En réaction contre la théologie libérale allemande Karl Barth a souligné la “différence qualitative infinie” de l’humain et du divin, et affirmé la nécessaire distinction à établir entre la foi et la religion (“notre foi est l’invalidation radicale de tout ce qui est humain”). Karl Barth écrit en 1919 que “notre religion consiste dans la suppression de notre religion” qu’il identifie à un projet humain au terme duquel ne se trouve pas le Seigneur. 
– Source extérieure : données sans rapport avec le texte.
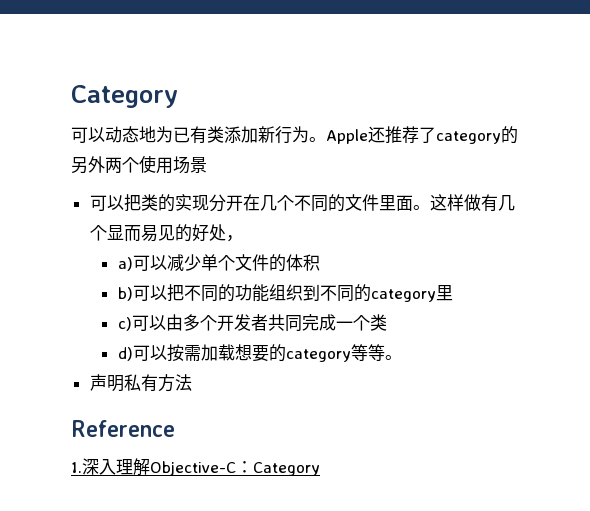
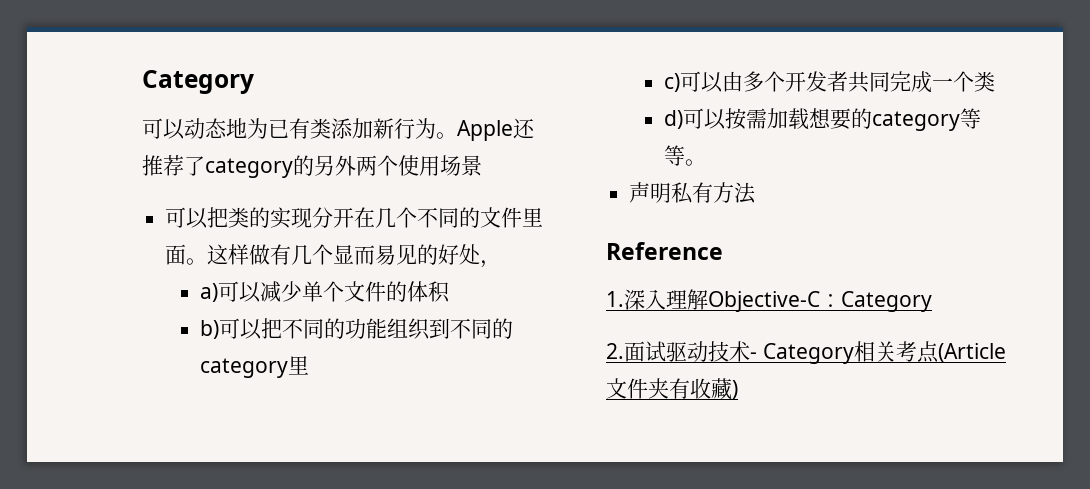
(320, 469) none -> [606,341,1006,364] [606,378,738,400] // 2.面试驱动技术- Category相关考点(Article文件夹有收藏)

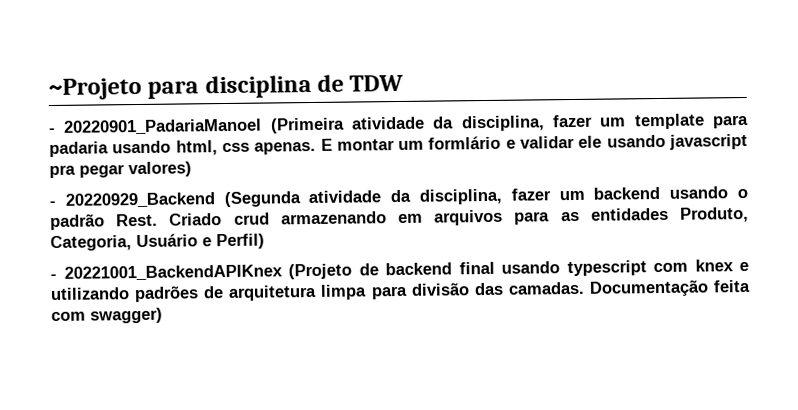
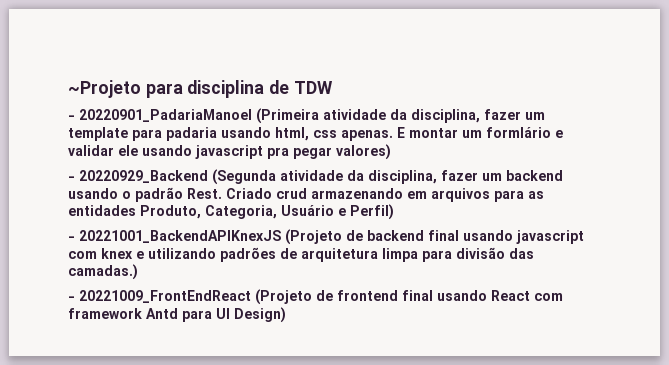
[63,264,283,281] 20221001_BackendAPIKnex -> [79,230,281,243] 20221001_BackendAPIKnexJS
[566,260,647,277] typescript -> [516,230,584,244] javascript
[507,279,752,297] [51,307,163,324] camadas. Documentação feita com swagger) -> [68,264,138,280] [68,289,563,305] [68,307,286,323] camadas.) // - 20221009_FrontEndReact (Projeto de frontend final usando React com framework Antd para UI Design)

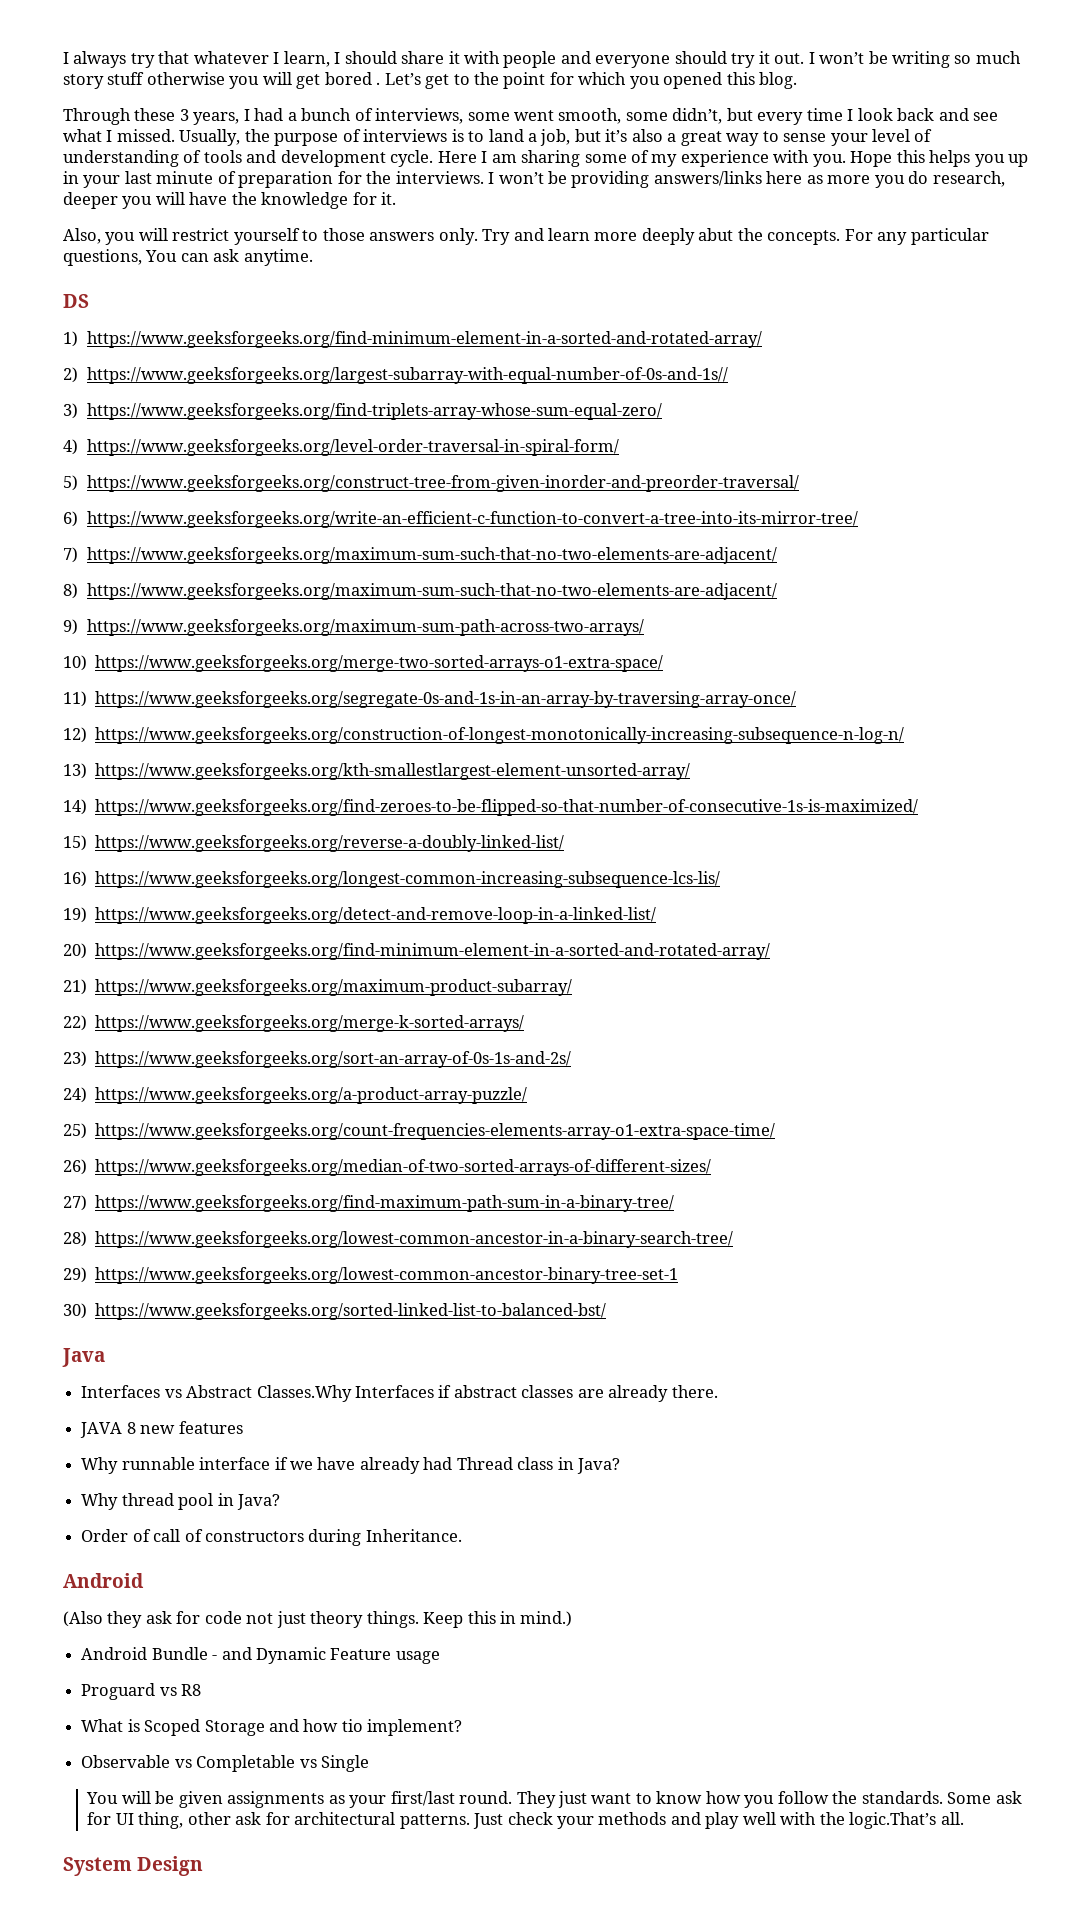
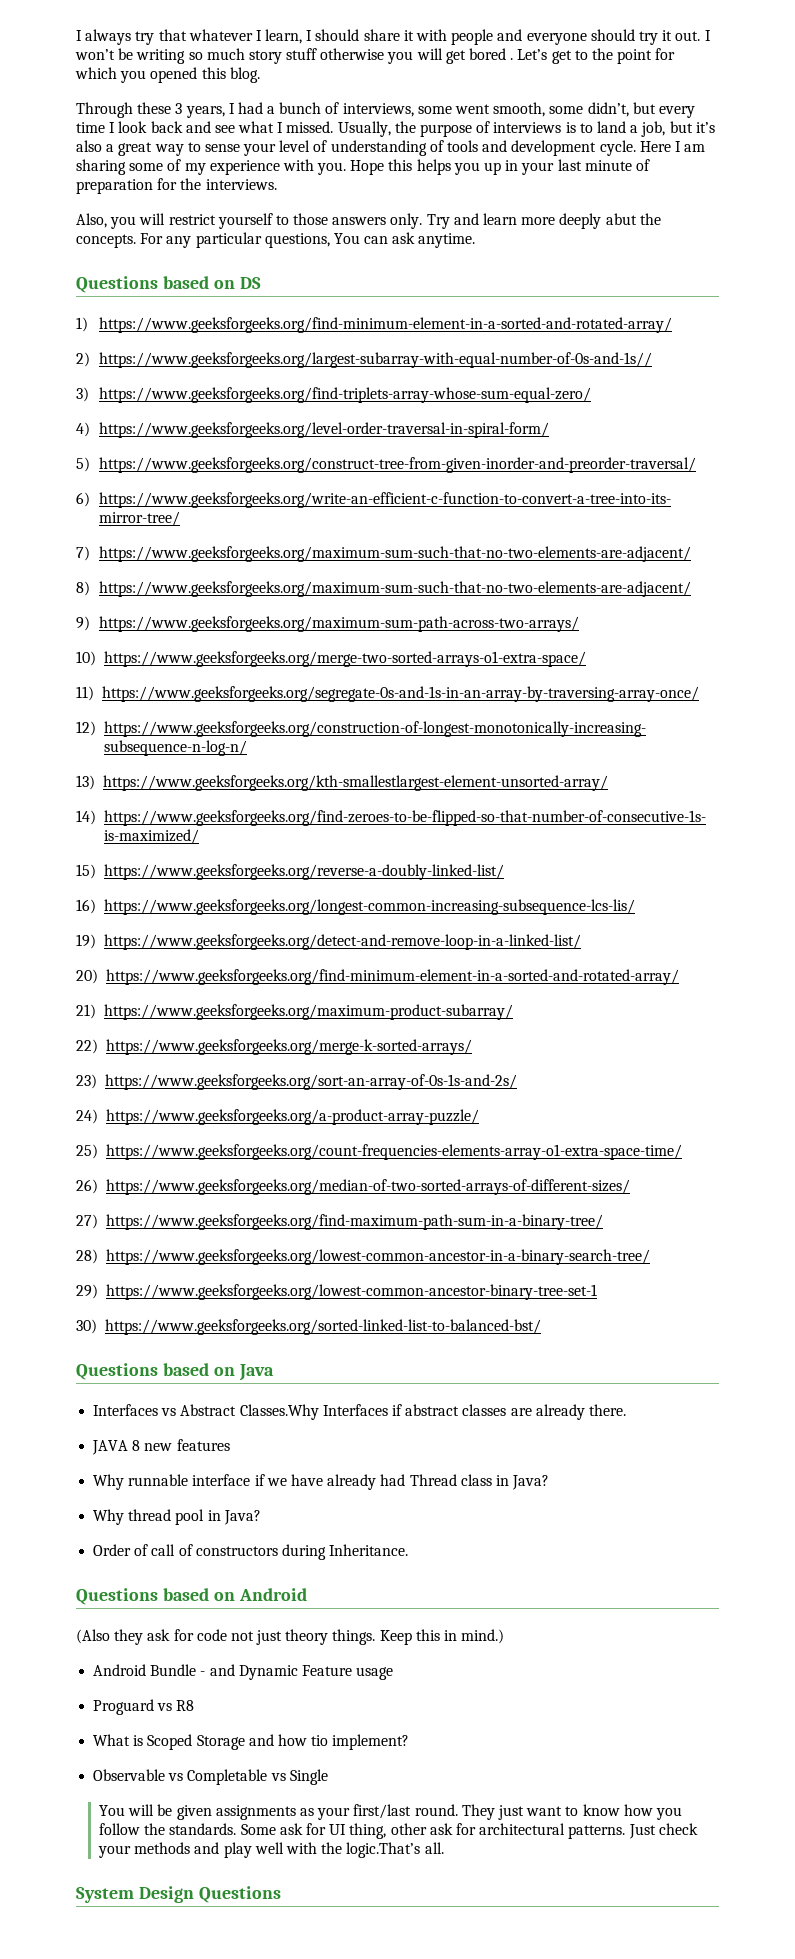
[488,171,1005,188] [63,192,397,209] I won’t be providing answers/links here as more you do research, deeper you will have the knowledge for it. -> (277, 184) none
(313, 257) none -> [76,276,235,293] Questions based on
(607, 1311) none -> [76,1363,235,1380] Questions based on
(462, 1535) none -> [76,1588,235,1605] Questions based on
(204, 1866) none -> [198,1886,281,1903] Questions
Le théologien a élaboré une méthode dialectique résumant la tension interne à toute approche théologique où la vérité ne peut être saisie que par paradoxes, qu’il s’agisse d’une approche sur Dieu, l’homme, leur rencontre, le mystère de l’incarnation, la justification du pécheur, la grâce et la résurrection des morts. Après avoir déclaré que “la religion est un péché” en ce qu’elle traduit un projet d’appropriation par l’homme de Dieu, en face de l’Alliance réalisée entre Dieu et l’homme dans la personne de Jésus-Christ, Karl Barth en viendra à réhabiliter la religion chrétienne qui, par et en Jésus-Christ, est jugée, condamnée, sauvée, sanctifiée. 

Avec une minorité de protestants (Thurneysen, Niemöller, Vogel, Niesel...), Karl Barth s’opposa dès 1933 à la fois au Reich hitlérien et au mouvement des Chrétiens Allemands, soutenu par Hitler, qui fondait la doctrine de la nouvelle Église évangélique sur les slogans du nazisme: “Nation, Race, Führer”. C’est dans ce contexte que Barth et son ami E. Thurneysen lancent la nouvelle revue “Theologische Existenz heute” (“L’Aujourd’hui de la Théologie”). De l’avis de Georges Casalis, c’est “le plus violent réquisitoire qui se puisse imaginer contre l’Église officielle allemande, qui fut aussi décisif pour la vie de l’Église au XXè siècle que les quatre-vingt-quinze thèses de Luther pour l’Église du XVIè siècle”. Qu’on en juge par un extrait de ce manifeste reproduit par G. Casalis :

“Là où il n’y a pas d’existence théologique, là où on réclame un conducteur ecclésiastique au lieu d’être un conducteur dans le service qui nous est commandé, là, tout appel à un “Führer” est aussi vain que le cri des prêtres de Baal: “Baal, entends-nous!” (cf. Foi et Vie, n° 51, pp. 628-630, cité par Georges Casalis dans Portrait de Karl Barth, Éditions Labor & Fides, 1960, p. 34).

La théologie de Karl Barth a opéré une véritable révolution dans l’histoire des Églises chrétiennes.